What to do — In the entries that follow, count each line containing "none" and state the total, nothing more.

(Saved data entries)

%%

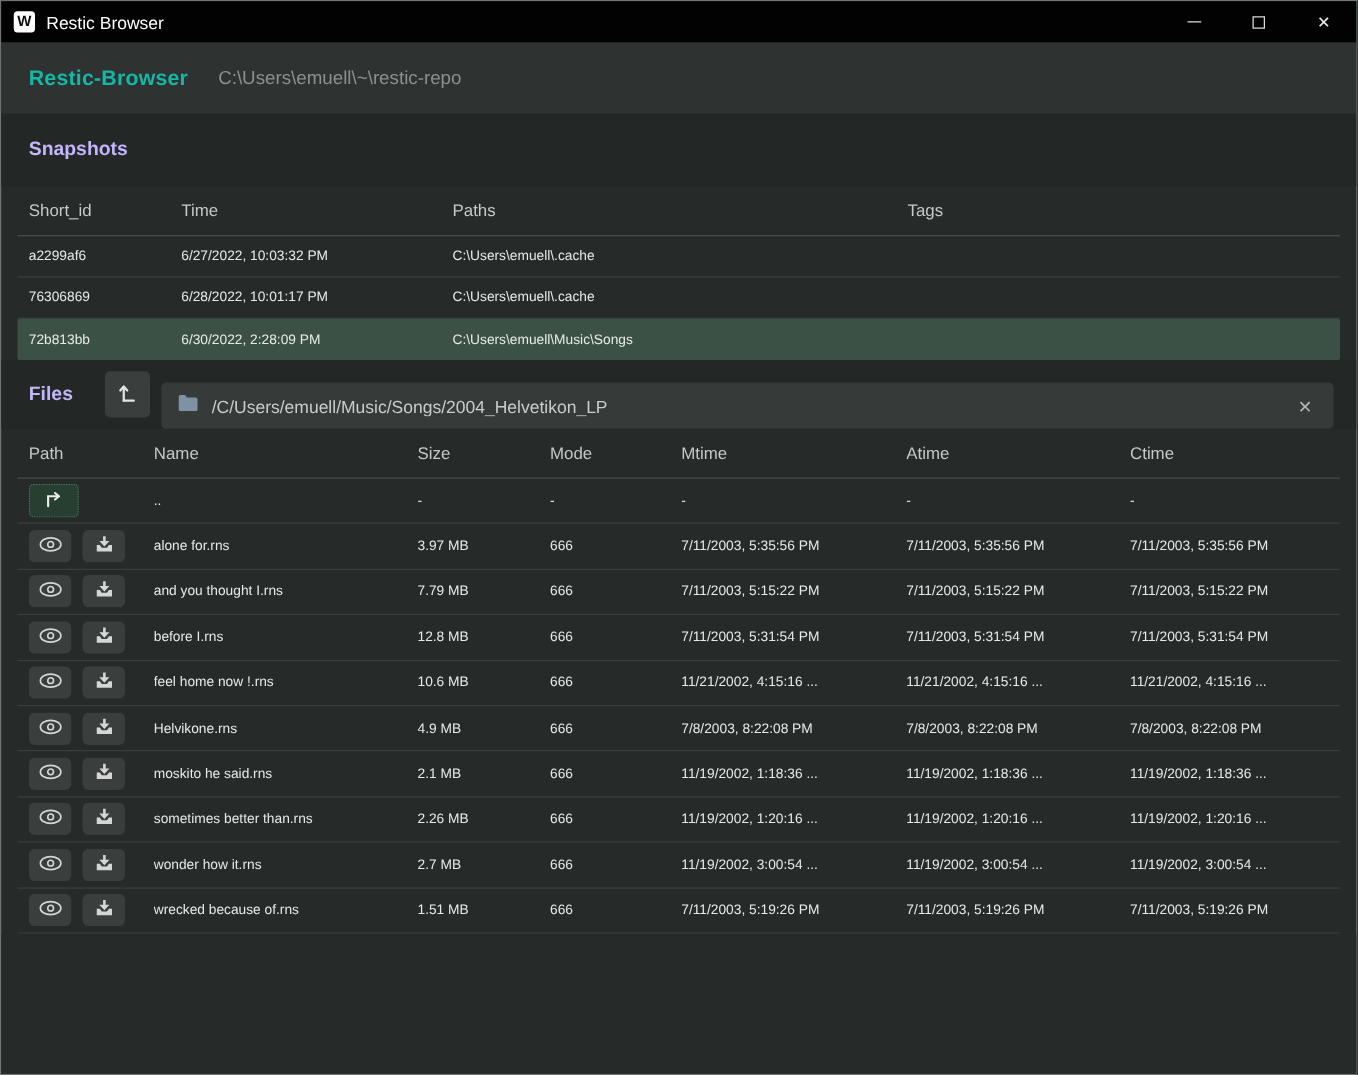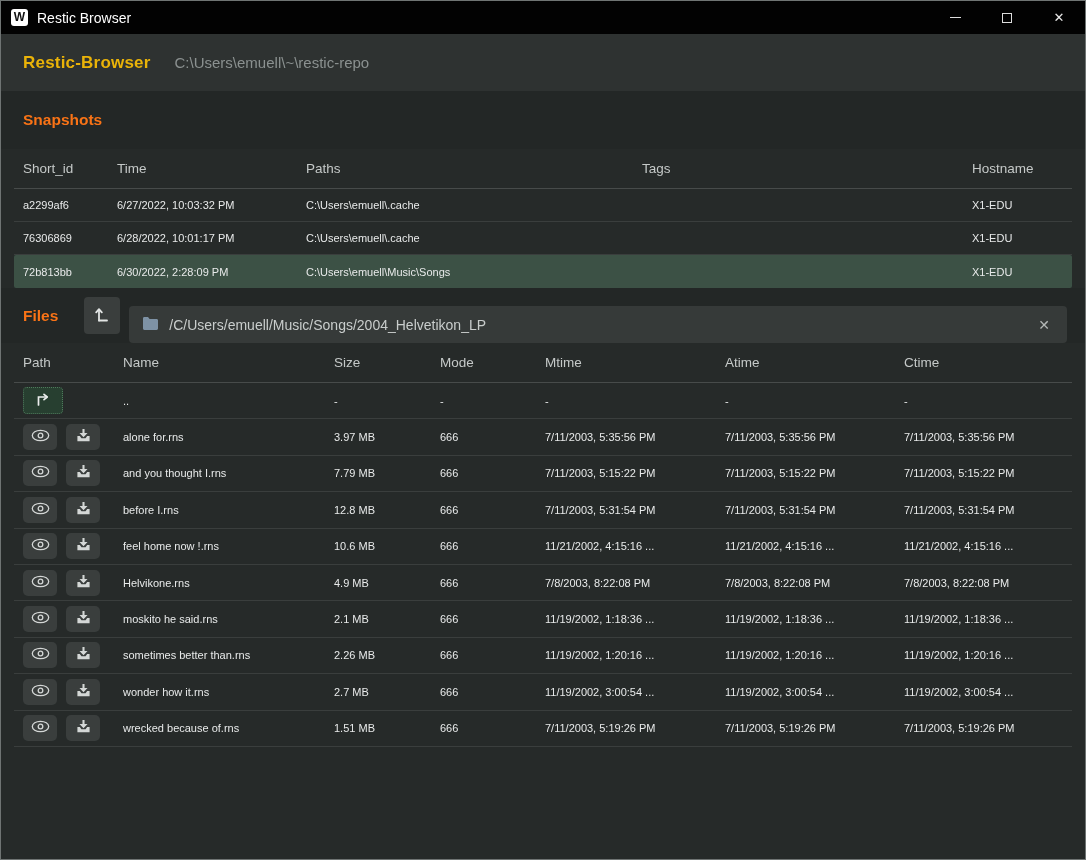--- a/index.html
+++ b/index.html
@@ -34,50 +34,50 @@
     color:#e9e9e9; font-size:13px; cursor:default;
   }
   .min-glyph { width:11px; height:1px; background:#dcdcdc; display:block; }
   .max-glyph { width:10px; height:10px; border:1px solid #dcdcdc; display:block; }
 
   
   .app-header {
     height:57px; background:#2e3231; flex:0 0 auto;
     display:flex; align-items:center; padding:0 22px;
   }
-  .app-title { font-size:17px; font-weight:700; color:#eab308; letter-spacing:.2px; }
+  .app-title { font-size:17px; font-weight:700; color:#14b8a6; letter-spacing:.2px; }
   .select-repo {
     margin-left:24px; background:#294334; border:1px dotted #49694f; border-radius:6px;
     color:#f2f4f3; font-family:inherit; font-weight:700; font-size:14.5px;
     padding:10px 24px; cursor:pointer;
   }
   .repo-path { margin-left:24px; color:#8b9190; font-size:15px; }
 
   
   .section-band {
     background:#232726; height:58px; flex:0 0 auto;
     display:flex; align-items:center; padding:0 18px 0 22px;
   }
-  .section-title { font-size:15.5px; font-weight:700; color:#f97316; }
+  .section-title { font-size:15.5px; font-weight:700; color:#c4b5fd; }
 
   
   .tbl-head, .tbl-row {
     display:grid; align-items:center;
     margin:0 13px; padding-left:9px;
     white-space:nowrap; overflow:hidden;
   }
   .tbl-head {
     height:40px; color:#c5c9c8; font-size:13.5px;
     border-bottom:1px solid #474b4a;
   }
   .tbl-row { font-size:11px; color:#e8eaea; border-bottom:1px solid #3a3e3d; }
   .tbl-row:last-child { border-bottom:none; }
   .cell { overflow:hidden; white-space:nowrap; padding-right:8px; }
 
-  .snap-grid { grid-template-columns:94px 189px 336px 330px 1fr; }
+  .snap-grid { grid-template-columns:94px 189px 336px 330px 1fr;gap:28px; }
   .snap-row { height:33px; cursor:default; }
   .snap-row.selected { background:#3c5145; border-radius:2px; border-bottom:none; }
 
   
   .files-bar {
     background:#232726; height:55px; flex:0 0 auto;
     display:flex; align-items:center; padding:0 18px 0 22px;
   }
   .level-up-btn {
     margin-left:26px; width:36px; height:37px; flex:0 0 auto;

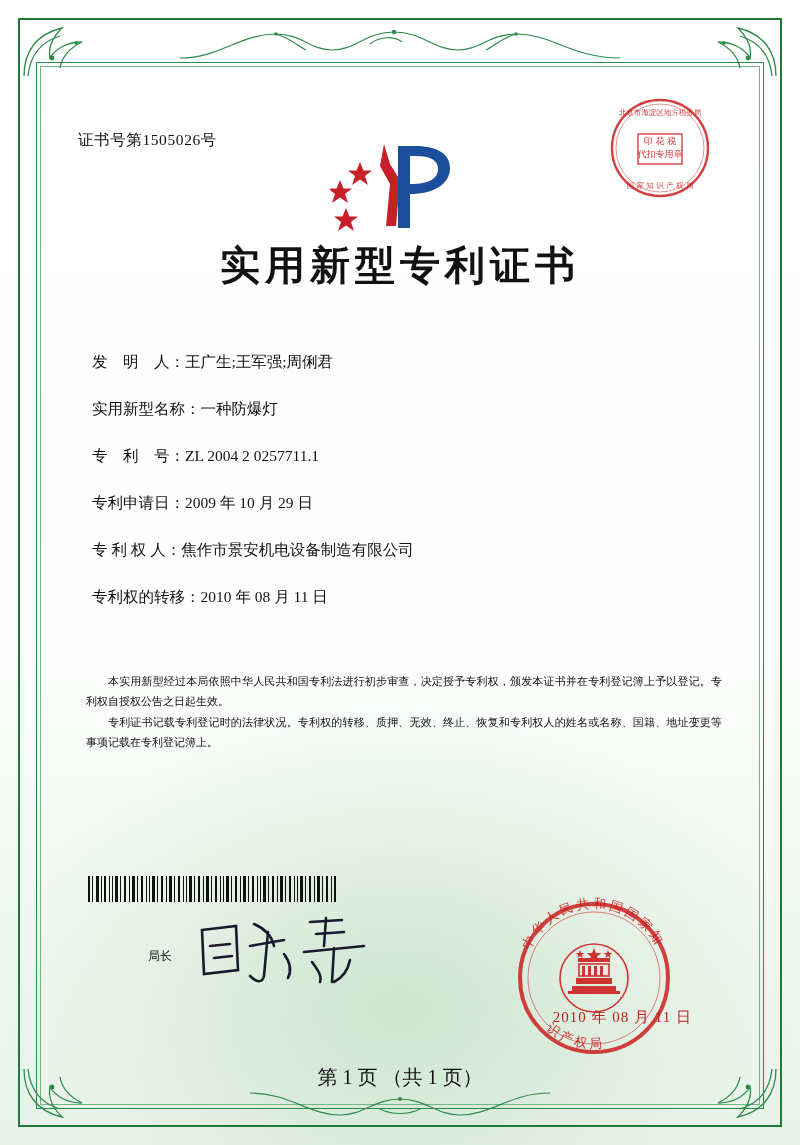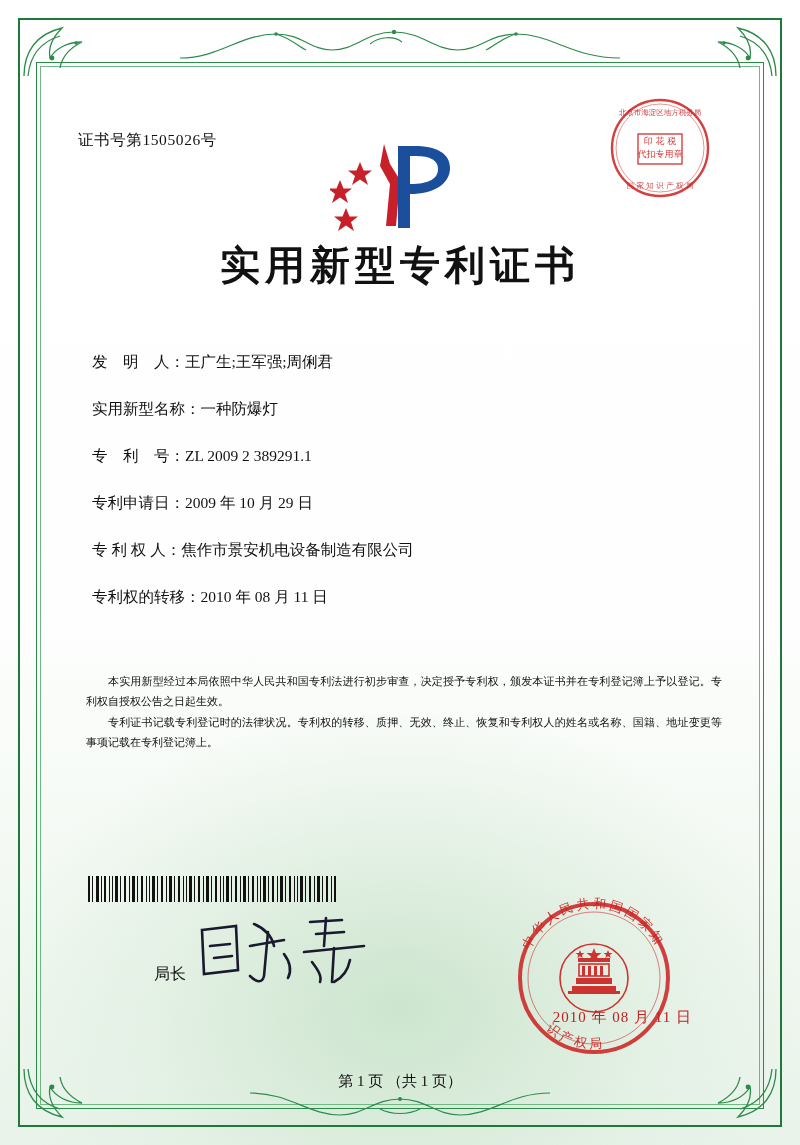--- a/index.html
+++ b/index.html
@@ -125,24 +125,23 @@
   
   .barcode {
     position: absolute;
     left: 88px; top: 876px;
     width: 250px; height: 26px;
   }
 
   
   .sig-label {
     position: absolute;
-    left: 154px; top: 948px;
-    font-size: 16px;
-    color: #111;
-    margin-top: 16px;
+    left: 148px; top: 948px;
+    font-size: 12px;
+    color: #111;
   }
   .signature {
     position: absolute;
     left: 192px; top: 912px;
     width: 190px; height: 80px;
     color: #1a1a2e;
   }
   .stamp-main {
     position: absolute;
     right: 118px; top: 890px;
@@ -153,21 +152,21 @@
     right: 108px; top: 1008px;
     font-size: 15px;
     color: #c02020;
     letter-spacing: 1px;
     white-space: nowrap;
   }
   .page-no {
     position: absolute;
     left: 0; right: 0; bottom: 54px;
     text-align: center;
-    font-size: 15px;
+    font-size: 20px;
     color: #111;
   }
 </style>
 </head>
 <body>
 
 <div class="page">
 
   <div class="frame-outer"></div>
   <div class="frame-inner"></div>
@@ -258,21 +257,21 @@
   <div class="title">实用新型专利证书</div>
 
   <div class="fields">
     <div class="field-row">
       <span class="field-label">发　明　人：</span><span class="field-value">王广生;王军强;周俐君</span>
     </div>
     <div class="field-row">
       <span class="field-label">实用新型名称：</span><span class="field-value">一种防爆灯</span>
     </div>
     <div class="field-row">
-      <span class="field-label">专　利　号：</span><span class="field-value">ZL 2009 2 389291.1</span>
+      <span class="field-label">专　利　号：</span><span class="field-value">ZL 2004 2 0257711.1</span>
     </div>
     <div class="field-row">
       <span class="field-label">专利申请日：</span><span class="field-value">2009 年 10 月 29 日</span>
     </div>
     <div class="field-row">
       <span class="field-label">专 利 权 人：</span><span class="field-value">焦作市景安机电设备制造有限公司</span>
     </div>
     <div class="field-row">
       <span class="field-label">专利权的转移：</span><span class="field-value">2010 年 08 月 11 日</span>
     </div>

%%

Exercise output — 2